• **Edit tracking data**

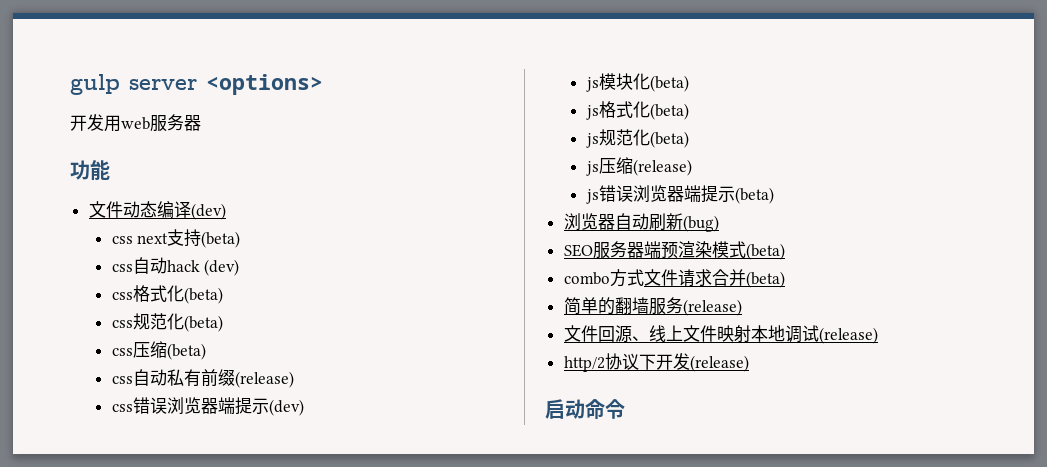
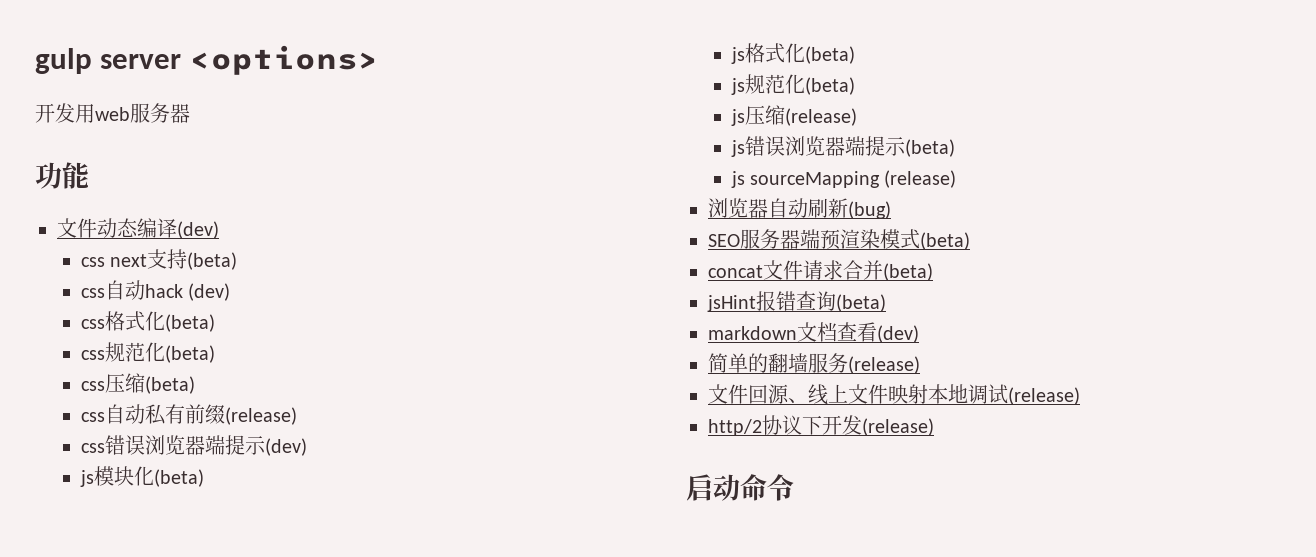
(774, 195) none -> [730,170,957,188] // js sourceMapping (release)
[563,269,644,287] combo方式 -> [708,265,763,278] concat
(785, 279) none -> [707,291,886,312] [708,322,919,343] // jsHint报错查询(beta) // markdown文档查看(dev)

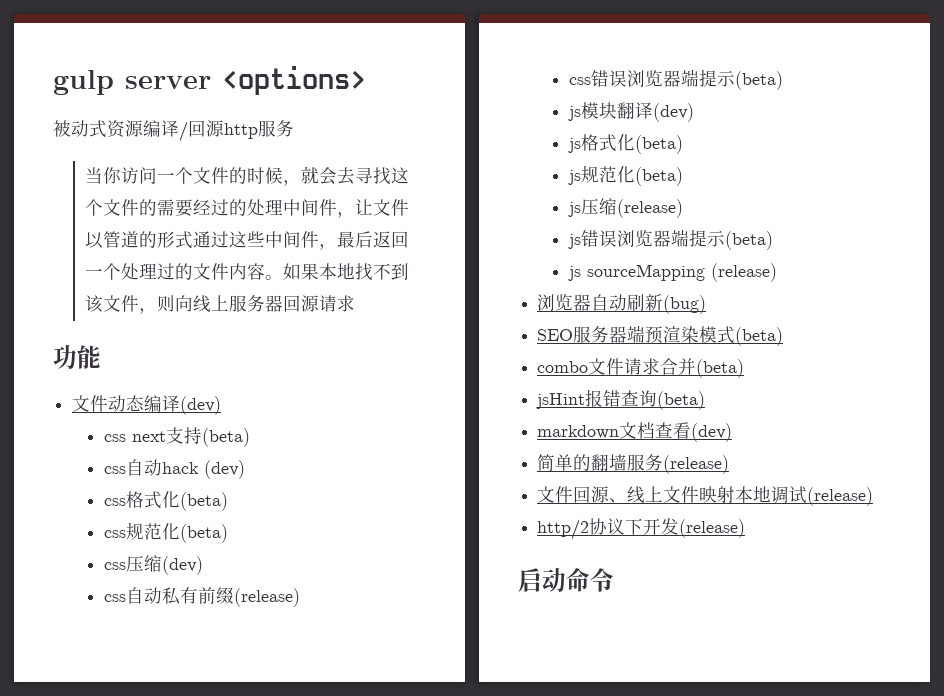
[35,103,190,123] 开发用web服务器 -> [53,120,294,142] [84,166,409,186] [84,199,409,218] [84,231,409,250] [84,263,409,281] [84,295,355,314] 被动式资源编译/回源http服务 // 当你访问一个文件的时候，就会去寻找这个文件的需要经过的处理中间件，让文件以管道的形式通过这些中间件，最后返回一个处理过的文件内容。如果本地找不到该文件，则向线上服务器回源请求
[144,376,195,394] (beta) -> [162,556,204,575] (dev)
[264,438,307,456] (dev) -> [735,71,784,90] (beta)
[133,466,204,487] 化(beta) -> [617,102,695,122] 翻译(dev)
[708,265,763,278] concat -> [537,361,589,373] combo

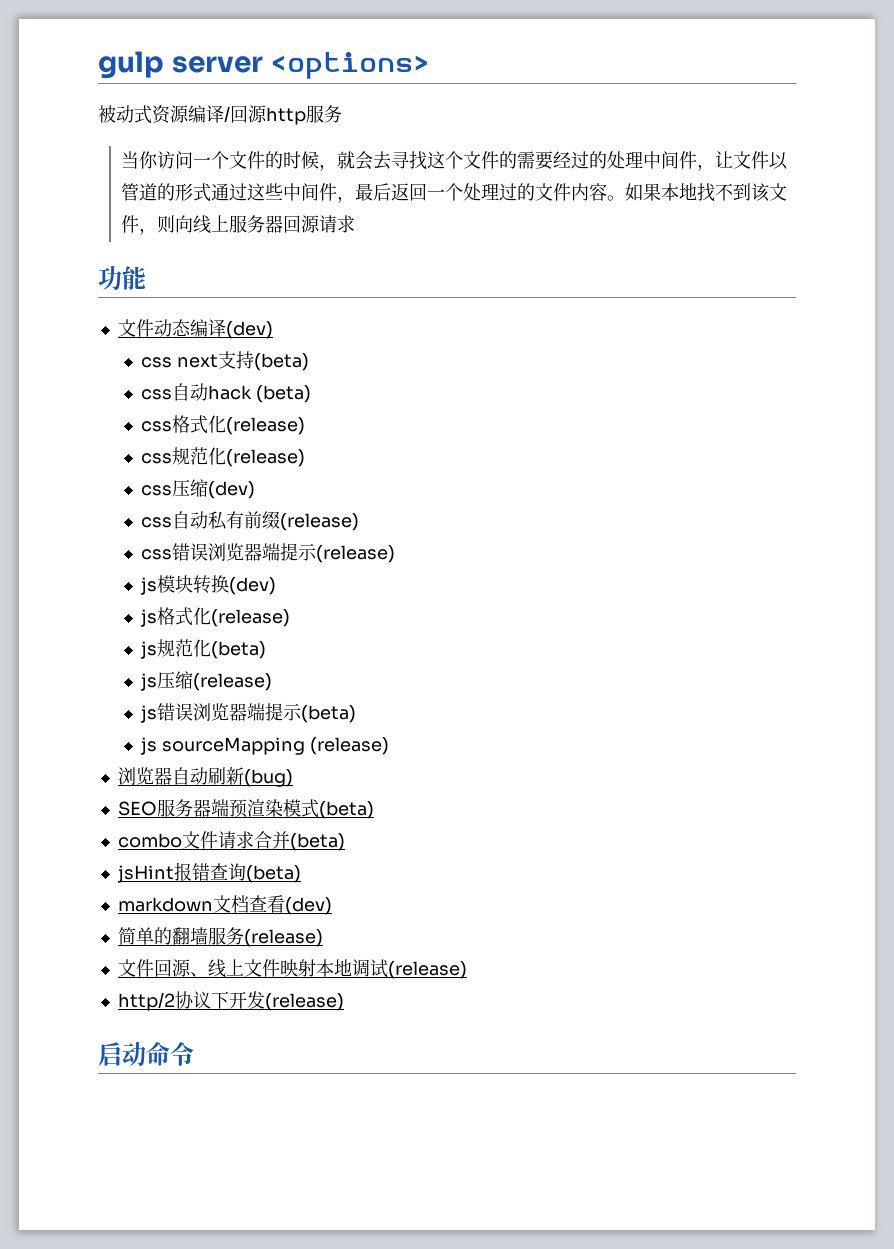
[204,460,246,479] (dev) -> [255,385,311,403] (beta)
[180,492,229,511] (beta) -> [226,417,306,435] (release)
[180,524,229,543] (beta) -> [226,449,306,467] (release)
[735,71,784,90] (beta) -> [316,545,396,563] (release)
[617,102,654,119] 翻译 -> [193,575,230,594] 转换
[635,135,684,154] (beta) -> [211,609,291,627] (release)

• **THE PROBLEM**
Exactly as they appear above, give the records again, without their pictures.

• **WRITTEN REPLY**
(774, 195) none -> [730,170,957,188] // js sourceMapping (release)
[563,269,644,287] combo方式 -> [708,265,763,278] concat
(785, 279) none -> [707,291,886,312] [708,322,919,343] // jsHint报错查询(beta) // markdown文档查看(dev)

[35,103,190,123] 开发用web服务器 -> [53,120,294,142] [84,166,409,186] [84,199,409,218] [84,231,409,250] [84,263,409,281] [84,295,355,314] 被动式资源编译/回源http服务 // 当你访问一个文件的时候，就会去寻找这个文件的需要经过的处理中间件，让文件以管道的形式通过这些中间件，最后返回一个处理过的文件内容。如果本地找不到该文件，则向线上服务器回源请求
[144,376,195,394] (beta) -> [162,556,204,575] (dev)
[264,438,307,456] (dev) -> [735,71,784,90] (beta)
[133,466,204,487] 化(beta) -> [617,102,695,122] 翻译(dev)
[708,265,763,278] concat -> [537,361,589,373] combo

[204,460,246,479] (dev) -> [255,385,311,403] (beta)
[180,492,229,511] (beta) -> [226,417,306,435] (release)
[180,524,229,543] (beta) -> [226,449,306,467] (release)
[735,71,784,90] (beta) -> [316,545,396,563] (release)
[617,102,654,119] 翻译 -> [193,575,230,594] 转换
[635,135,684,154] (beta) -> [211,609,291,627] (release)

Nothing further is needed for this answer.